Normally I wouldn’t go to Ruby for any kind of advice—least of all about relationships. But she’s here.

“I . . . I don’t know what happened.”

Ruby snorts. “You told my sister you fucked another girl, that’s what happened. No woman wants to hear that.”

“Then why did she ask?”

She shakes her head, like the answer is obvious. “’Cause she wanted to hear you say no.”

“We agreed to see other people,” I argue. “We said we’d be honest with each other. Mature.”

“Sayin’ and feelin’ are two different things, lover boy.” She picks at her manicure. “Look, you and Jenny are eighteen, y’all are babies . . . this was bound to happen. Only a matter of when.”

I can barely get the words past my constricted throat. “But . . . I love her.”

“And she loves you. That’s why it hurts so bad.”

There’s no way I’m giving up, no way I’m goin down—not like this. It’s the fear that pushes me to do something, say anything. To hold on like a man clinging to a boulder in a current.

I walk up the oak staircase to the room Jenn shares with our daughter and through the closed door that tells me I’m not welcome.

She’s on the bed, shoulders shaking, crying into her pillow. And the knife sinks deeper in my gut. I sit on the bed and touch her arm. Jenny has the smoothest skin—rose-petal soft. And I refuse for this to be the last time I get to touch her.

“I’m sorry. I’m so sorry. Don’t cry. Please don’t . . . hate me.”

She sits up and doesn’t bother to wipe the evidence of heartache off her face. “Do you love her?”

“No,” I tell her firmly. “No, it was one night. It didn’t mean anythin’.”

“Was she pretty?”

I answer like the lawyer I’m trying to become. “Not as pretty as you.”

“Dallas Henry asked me to go to the movies with him,” Jenny tells me quietly.

Any remorse I feel goes up in smoke and is replaced with blue flaming anger. Dallas Henry was a receiver on my high school football team—he was always a raging asshole. The kind of guy who made a play for the drunkest girls at the party—the kind who would’ve slipped something into their drinks to get them drunk faster.

“Are you shittin’ me?”

“I told him no.”

The fury cools a notch—but only just barely. My fist is still gonna have a nice long chat with Dallas fucking Henry before I leave.

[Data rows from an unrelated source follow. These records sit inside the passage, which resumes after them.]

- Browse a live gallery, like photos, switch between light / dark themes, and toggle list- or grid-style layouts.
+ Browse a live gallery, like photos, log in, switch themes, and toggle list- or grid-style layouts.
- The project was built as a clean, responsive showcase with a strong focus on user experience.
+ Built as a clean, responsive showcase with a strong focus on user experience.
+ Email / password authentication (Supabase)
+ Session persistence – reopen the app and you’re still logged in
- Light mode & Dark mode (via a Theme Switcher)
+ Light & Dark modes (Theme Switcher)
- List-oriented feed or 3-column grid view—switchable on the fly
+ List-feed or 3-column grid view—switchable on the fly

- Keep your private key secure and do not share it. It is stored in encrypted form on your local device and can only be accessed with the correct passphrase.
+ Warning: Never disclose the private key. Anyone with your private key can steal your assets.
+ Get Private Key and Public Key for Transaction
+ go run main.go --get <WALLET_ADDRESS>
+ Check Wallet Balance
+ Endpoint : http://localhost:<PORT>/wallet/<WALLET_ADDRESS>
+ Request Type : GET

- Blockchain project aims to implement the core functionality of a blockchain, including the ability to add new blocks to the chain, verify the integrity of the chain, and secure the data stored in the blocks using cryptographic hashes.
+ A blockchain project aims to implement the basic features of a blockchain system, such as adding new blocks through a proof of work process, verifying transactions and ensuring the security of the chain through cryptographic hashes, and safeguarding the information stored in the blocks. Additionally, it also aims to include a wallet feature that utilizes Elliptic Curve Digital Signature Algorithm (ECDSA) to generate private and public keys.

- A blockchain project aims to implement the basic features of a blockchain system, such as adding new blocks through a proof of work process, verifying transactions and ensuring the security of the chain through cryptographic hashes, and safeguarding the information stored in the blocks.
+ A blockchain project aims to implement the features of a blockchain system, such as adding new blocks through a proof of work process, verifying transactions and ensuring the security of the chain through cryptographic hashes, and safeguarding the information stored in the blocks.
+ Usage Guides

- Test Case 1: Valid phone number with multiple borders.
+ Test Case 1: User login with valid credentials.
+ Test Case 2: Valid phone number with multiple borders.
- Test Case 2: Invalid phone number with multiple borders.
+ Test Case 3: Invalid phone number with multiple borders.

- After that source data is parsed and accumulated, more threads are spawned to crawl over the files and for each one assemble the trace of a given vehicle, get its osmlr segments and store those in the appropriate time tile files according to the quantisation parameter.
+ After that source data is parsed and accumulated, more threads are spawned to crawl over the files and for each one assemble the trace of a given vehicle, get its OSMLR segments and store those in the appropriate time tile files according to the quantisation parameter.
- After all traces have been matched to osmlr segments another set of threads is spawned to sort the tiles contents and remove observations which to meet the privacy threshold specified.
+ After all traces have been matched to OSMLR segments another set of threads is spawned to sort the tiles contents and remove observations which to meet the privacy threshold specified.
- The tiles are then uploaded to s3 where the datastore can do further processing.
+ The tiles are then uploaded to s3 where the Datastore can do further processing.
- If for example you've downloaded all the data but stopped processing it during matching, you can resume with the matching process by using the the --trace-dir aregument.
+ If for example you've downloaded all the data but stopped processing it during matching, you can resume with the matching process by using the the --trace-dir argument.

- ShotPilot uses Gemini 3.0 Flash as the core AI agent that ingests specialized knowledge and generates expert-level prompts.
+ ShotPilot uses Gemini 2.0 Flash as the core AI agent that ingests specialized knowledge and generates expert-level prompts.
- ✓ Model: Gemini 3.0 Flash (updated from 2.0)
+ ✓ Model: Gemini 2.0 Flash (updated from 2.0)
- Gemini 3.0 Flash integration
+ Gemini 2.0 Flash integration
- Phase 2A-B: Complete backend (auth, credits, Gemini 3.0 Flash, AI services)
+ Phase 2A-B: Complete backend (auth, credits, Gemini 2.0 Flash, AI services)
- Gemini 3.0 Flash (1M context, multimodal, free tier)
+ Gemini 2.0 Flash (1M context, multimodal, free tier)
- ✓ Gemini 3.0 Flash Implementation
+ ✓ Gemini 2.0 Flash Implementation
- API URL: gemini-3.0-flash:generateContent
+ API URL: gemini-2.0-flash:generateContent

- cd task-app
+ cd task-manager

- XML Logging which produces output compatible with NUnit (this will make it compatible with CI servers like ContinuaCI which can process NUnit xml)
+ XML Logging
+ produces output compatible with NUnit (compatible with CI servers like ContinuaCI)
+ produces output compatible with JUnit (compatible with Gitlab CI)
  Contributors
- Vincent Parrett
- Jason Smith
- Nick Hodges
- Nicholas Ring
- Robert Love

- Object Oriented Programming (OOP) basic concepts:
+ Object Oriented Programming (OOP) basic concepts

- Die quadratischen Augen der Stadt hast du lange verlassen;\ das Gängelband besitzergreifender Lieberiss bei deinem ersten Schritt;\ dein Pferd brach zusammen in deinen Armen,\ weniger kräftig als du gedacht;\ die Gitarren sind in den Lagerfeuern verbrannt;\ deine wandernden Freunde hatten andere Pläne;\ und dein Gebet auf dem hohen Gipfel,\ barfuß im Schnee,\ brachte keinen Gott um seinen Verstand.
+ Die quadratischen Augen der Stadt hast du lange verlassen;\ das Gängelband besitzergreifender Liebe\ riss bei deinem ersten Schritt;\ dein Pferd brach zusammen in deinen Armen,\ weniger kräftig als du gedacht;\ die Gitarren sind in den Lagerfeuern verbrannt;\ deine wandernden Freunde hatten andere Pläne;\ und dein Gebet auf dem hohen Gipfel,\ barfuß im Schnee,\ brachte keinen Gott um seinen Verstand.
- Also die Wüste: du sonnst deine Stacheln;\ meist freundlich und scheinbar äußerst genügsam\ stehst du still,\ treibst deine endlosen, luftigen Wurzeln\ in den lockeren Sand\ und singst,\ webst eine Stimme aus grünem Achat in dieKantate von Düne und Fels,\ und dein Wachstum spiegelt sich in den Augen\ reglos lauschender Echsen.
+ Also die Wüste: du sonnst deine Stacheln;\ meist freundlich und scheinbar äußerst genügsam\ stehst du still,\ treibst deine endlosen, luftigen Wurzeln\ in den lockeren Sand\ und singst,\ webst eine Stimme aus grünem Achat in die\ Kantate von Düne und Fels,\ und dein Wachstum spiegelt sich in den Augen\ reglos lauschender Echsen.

“Why didn’t you say no, Stanton?” she accuses quietly.

Her question brings the guilt back full force. Defensively, I get to my feet—pacing and tense. “I did say no! Plenty of times. Shit, Jenn . . . I thought . . . it wasn’t cheatin’! You can’t be mad at me for this. For doin’ what you said you wanted. That’s not fair.”

Every muscle in my body strains—waiting for her response. After what feels like forever, she nods. “You’re right.”

Her blue eyes look up at me and the sadness in them cuts me to the bone. “I just . . . I hate picturing what you did with her in my head. I wish I could go back to when . . . when I didn’t know. And I could pretend that it’s only ever been me.” She hiccups. “Is that . . . is that pathetic?”

“No,” I groan. “It’s not.” I drop to my knees in front of her—aware that I’m begging, but not having the will to care. “It has only ever been you—in every way that matters. What happens when we’re apart, only means somethin’ if we let it mean somethin’.”

My hands drift up her thighs, needing to touch her—to wipe this from her mind—wanting so badly for us to be us again.

“I’m home for the summer. Two and half months and all I want to do for every second of that time is love you. Can I, darlin’? Please just let me love you.”

Her lips are warm and puffy from crying. I brush at them gently at first, asking permission. Then firmer, spearing her mouth with my tongue, demanding compliance. It takes a moment, but then she’s kissing me back. Her small hands fist my shirt, gripping tight, pulling me to her.

Owning me. The way she always has.

Jenny falls back on the bed, taking me with her. I hover over her as her chest rises and falls—panting. “I don’t want to know ever again, Stanton. We don’t ask, we don’t tell—promise me.”

“I promise,” I rasp, willing to agree to just about anything at this moment.

“I start school in the fall,” she presses. “I’m gonna meet people too. I’m gonna go out—and you can’t get angry. Or jealous.”

I shake my head. “I won’t. I don’t want to fight. I don’t . . . I don’t want to hold you back.”

And that’s the crazy truth of it.

There’s a part of me that wants to keep Jenny all to myself, lock her away in this house, and know she’s doing nothing else but waiting for me to come back. But stronger than that is the dread that we’ll burn out, end up hating each other—blaming each other—for all the living we missed out on. For all the things we never got to do.

More than anything, I don’t want to wake up ten years from now and realize the reason my girl hates her life . . . is because of me.

So if that means sharing her for a little while, then I’ll suck it up—I swear I will.

My eyes burn into hers. “But when I’m home, you’re mine. Not Dallas fucking Henry’s—no one else’s but mine.”